The most logical choice would be Cotto, who holds the regular WBC belt after blowing out Martinez last year. Cotto has been very deliberate in choosing his next opponent and, until Floyd Mayweather announces his upcoming fight, it's unlikely Cotto is going to sign anything.

But Golovkin, who holds the interim WBC belt along with the WBA strap, would love to face Cotto if he gets past Murray on Saturday.

Tom Loeffler, the managing director of K2 Promotions, said it hasn't been for a lack of trying that Golovkin hasn't had one of the more recognizable names opposite him.

"Give credit to Martin Murray, for sure," Loeffler told Yahoo Sports. "He took the fight. He is the best guy out there who would take it."

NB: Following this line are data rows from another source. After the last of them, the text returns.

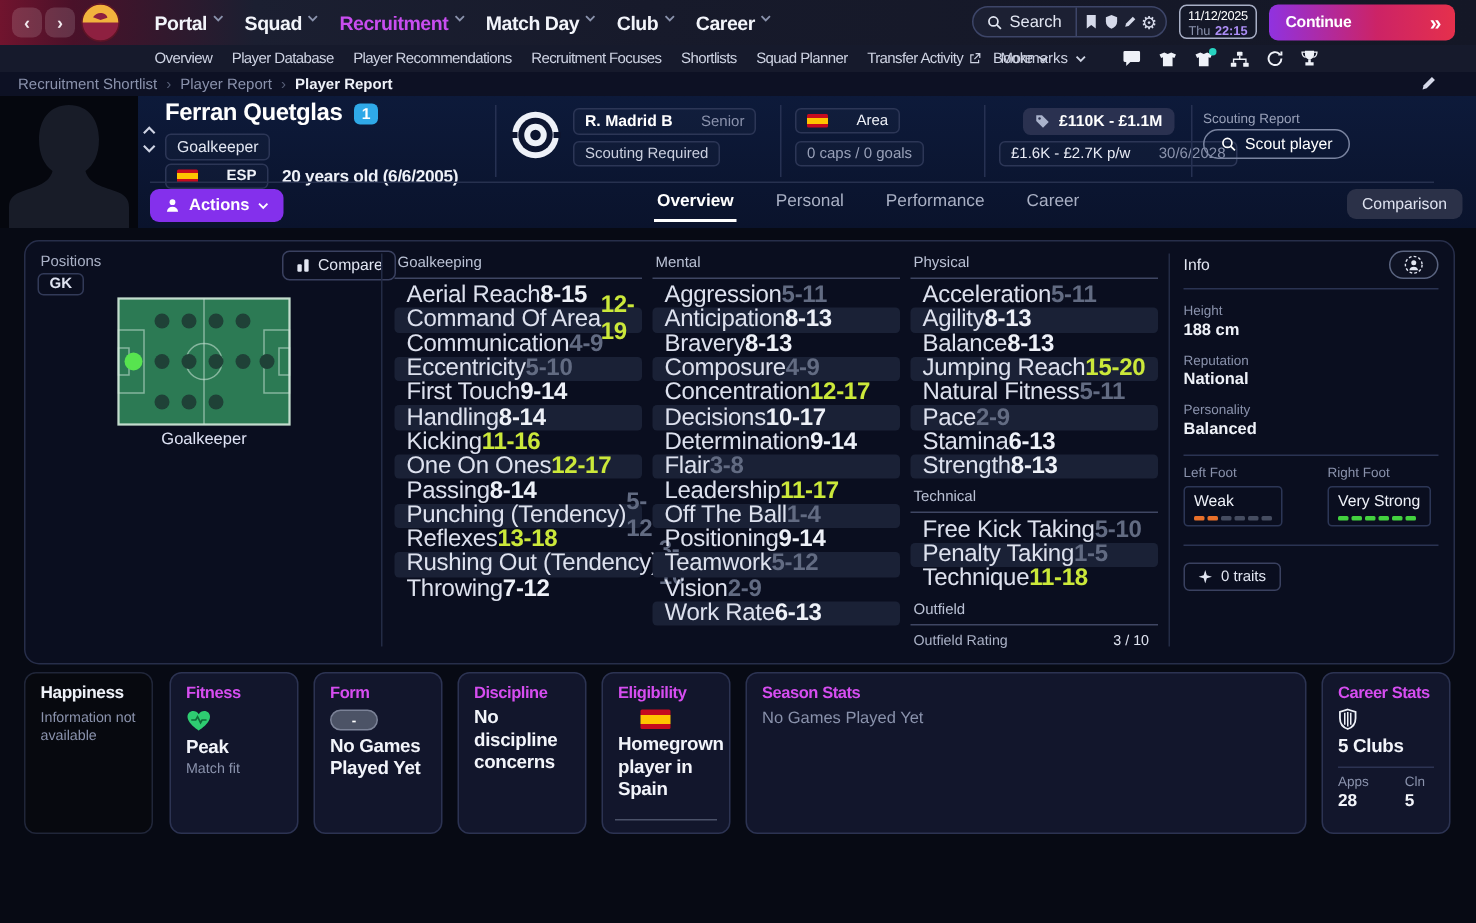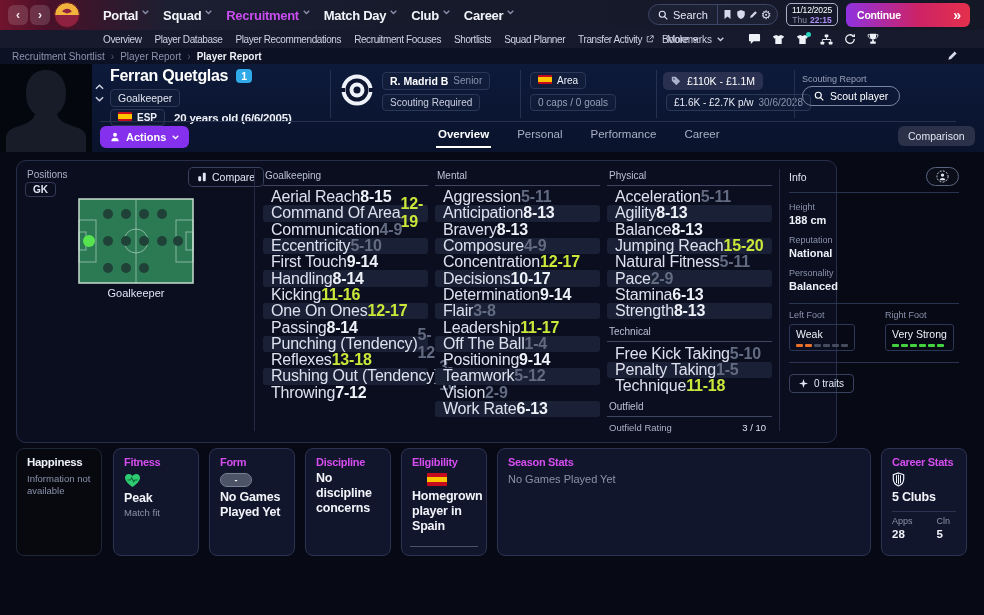--- a/index.html
+++ b/index.html
@@ -69,7 +69,7 @@
   #player-name{font-size:16px;font-weight:bold;letter-spacing:-.3px;color:#fff;white-space:nowrap}
   .numbadge{background:#2fa9e8;color:#fff;font-weight:bold;font-size:10.5px;border-radius:4px;padding:1px 5px}
   .hbox{border:1px solid #2c3656;border-radius:4px;padding:2px 7px;font-size:10px;
-    display:inline-flex;gap:5px;background:rgba(255,255,255,.02);white-space:nowrap;box-sizing:border-box}
+    display:inline-flex;gap:19px;align-items:center;background:rgba(255,255,255,.02);white-space:nowrap;box-sizing:border-box}
   #pos-badge{position:absolute;left:110px;top:25px;color:#e2e6f2;font-size:10.5px}
   #nat-row{position:absolute;left:110px;top:45px;display:flex;align-items:center;gap:9px}
   .flag-esp{width:14px;height:9px;border-radius:1px;

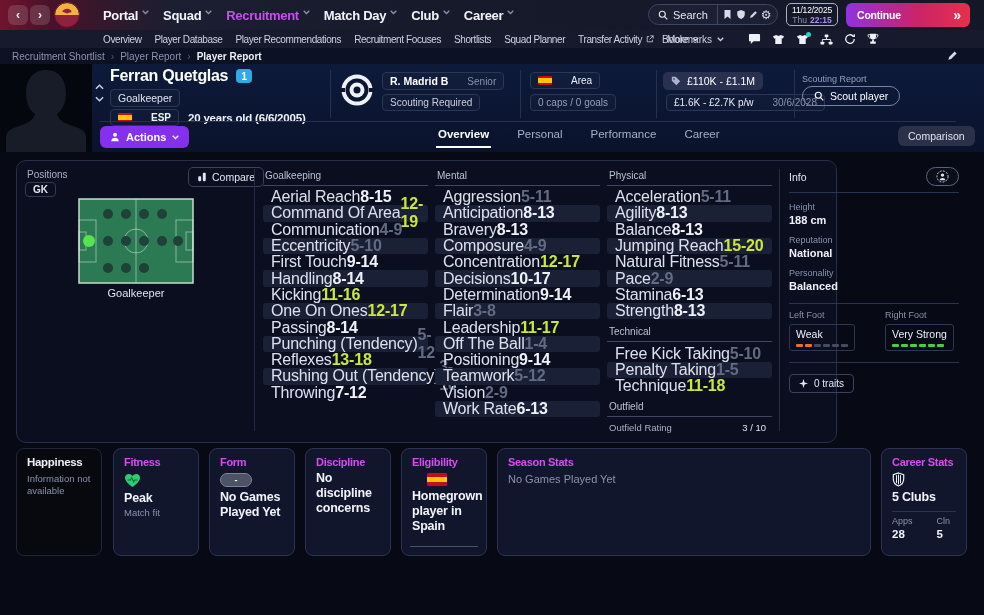--- a/index.html
+++ b/index.html
@@ -84,8 +84,8 @@
   #scout-req-box{position:absolute;left:382px;top:30px;color:#c9cede}
   #nation-box{position:absolute;left:530px;top:8px;color:#eef1f8}
   #caps-box{position:absolute;left:530px;top:30px;color:#98a0b8}
-  #value-box{position:absolute;left:663px;top:8px;background:#2a3150;border-radius:5px;padding:3px 8px;
-    display:flex;gap:6px;align-items:center;font-weight:normal;font-size:10.5px;color:#fff}
+  #value-box{position:absolute;left:682px;top:8px;background:#2a3150;border-radius:5px;padding:3px 8px;
+    display:flex;gap:6px;align-items:center;font-weight:bold;font-size:10.5px;color:#fff}
   #value-box .tagic{color:#aab3cc}
   #wage-box{position:absolute;left:666px;top:30px}
   #wage-amount{color:#e8ebf5}

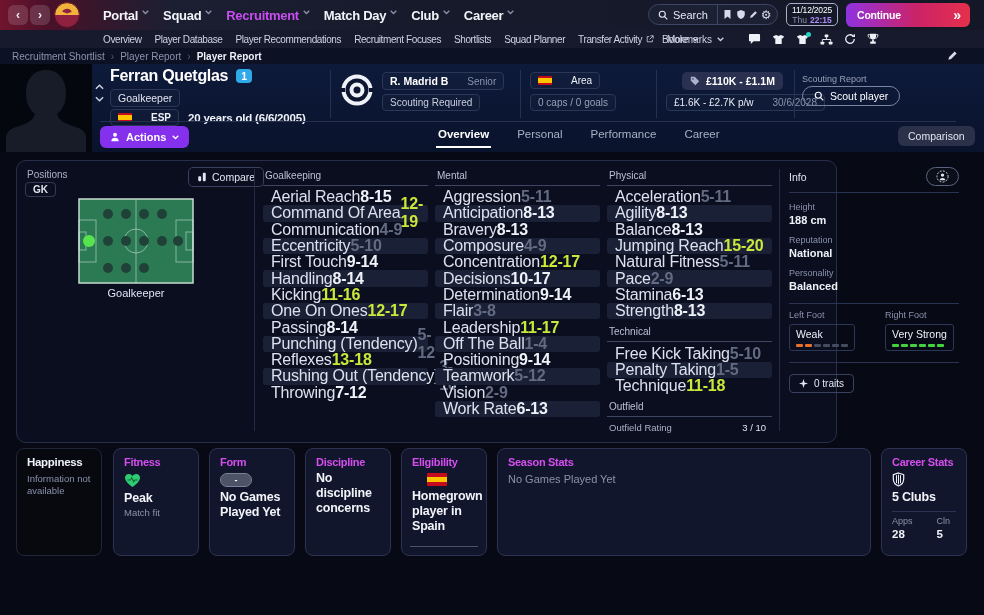--- a/index.html
+++ b/index.html
@@ -102,7 +102,7 @@
   #comparison-btn{position:absolute;left:898px;top:62px;background:#2b3148;border-radius:6px;
     padding:4px 10px;font-size:10.5px;color:#dfe3f0;cursor:pointer}
   
-  #main{position:absolute;left:16px;top:160px;width:821px;height:283px;background:#0a0e1f;
+  #main{position:absolute;left:16px;top:160px;width:954px;height:283px;background:#0a0e1f;
     border:1px solid #272e4a;border-radius:10px;box-sizing:border-box}
   #positions-label{position:absolute;left:10px;top:8px;font-size:10px;color:#aab1c6}
   #gk-badge{position:absolute;left:8px;top:21px;border:1px solid #323a58;border-radius:4px;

Golovkin is an easy-going guy except when he's got gloves on his hand and a man across a ring from him, and he insists he's not getting impatient.

And he knows if he wins long enough, and impressively enough, the big fights will soon come to him and he won't have to chase anyone.

Until then, though, he's simply going to go out and keep trying to impose his will on his opponents.

Murray is a quality fighter who has never been stopped. If Golovkin can keep his knockout streak alive on Saturday, then perhaps fans will no longer arch an eyebrow when they hear stories of his legendary power. At that point, it will be plainly obvious to all.